Sustainability-linked loans (SLLs), created in 2017, and sustainability-linked bonds (SLBs), started in 2020, belong to a broader spectrum of financing tools that have recently been rising.
- Though the sustainable finance trend hasn’t attracted the same media attention as green marketing campaigns, it speaks to a growing need for companies to make Environmental, Social, and Corporate Governance (ESG) investments.
Compared to green bonds (bond issuances where the proceeds must be applied to green projects in part or full), proceeds from sustainable-linked loans or bonds can be used in a general corporate setting, such as daily operations.
Sustainability, a buzzword that has bounced around the fashion world for years, now touches every aspect of the industry, from design and supply chains to marketing and consumer awareness. Yet, there is one area that is rarely talked about: sustainable finance.

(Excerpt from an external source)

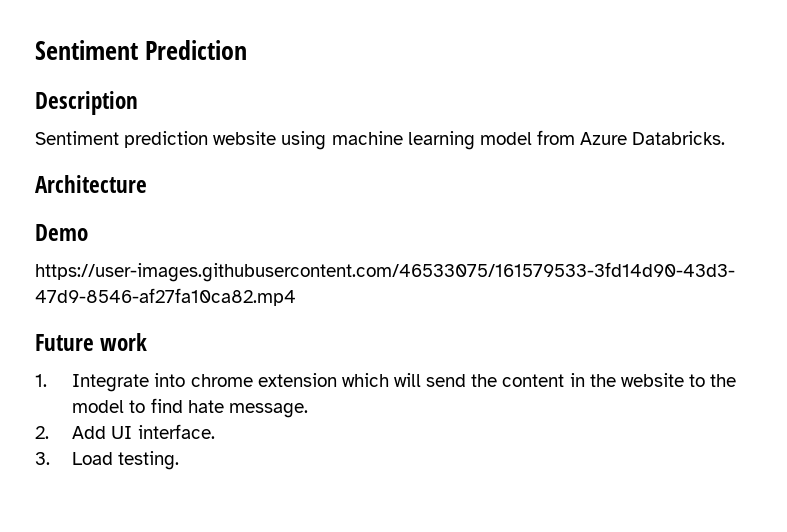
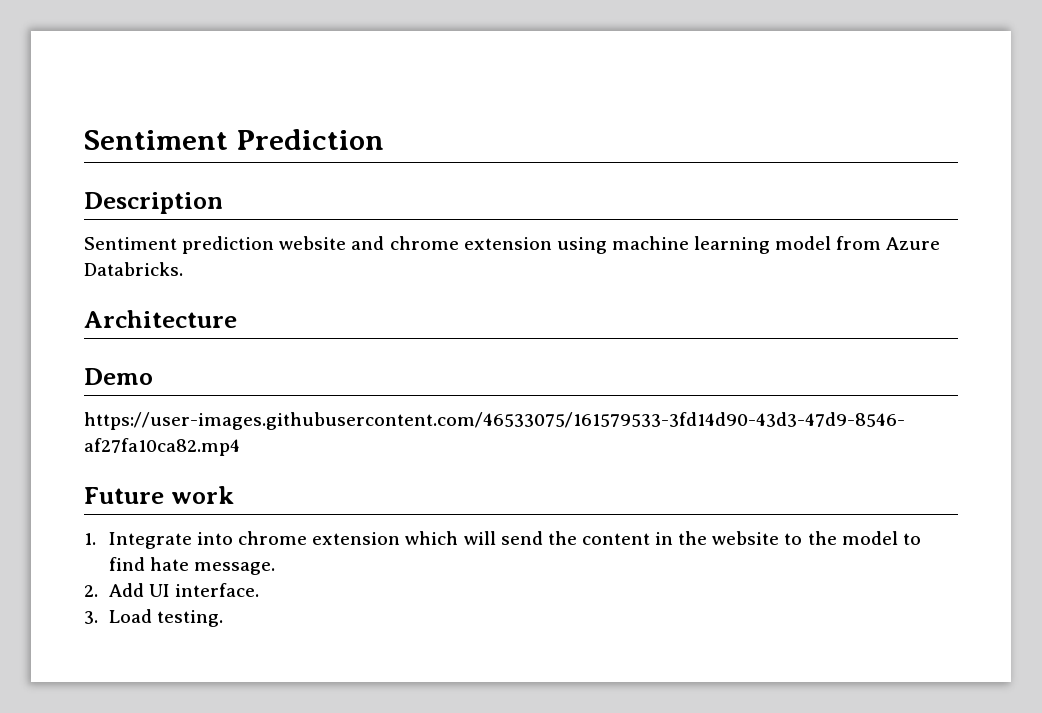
(277, 138) none -> [351,236,552,250] and chrome extension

Facing an international goal of capping global warming at the 1.5°C danger line, companies — including luxury players — have created a new approach to finance that will contribute to this cause. And smaller luxury entities like Prada, Ferragamo, Moncler, and Chanel have been quick to tie environmental goals together with financial instruments.
Sustainability-linked loans (SLLs) and sustainability-linked bonds (SLBs) belong to a broader spectrum of financing tools that have recently been rising. While the former instrument was created in 2017, the latter category saw the Sustainability-Linked Bond Principles issued by the International Capital Market Association (ICMA) in June 2020. But why are brands eager to launch these nascent financial instruments? And how does it benefit the participating companies?
Here, Jing Daily looks at recent examples of companies that have chosen to go down this path and what it means to tie environmental goals to finance.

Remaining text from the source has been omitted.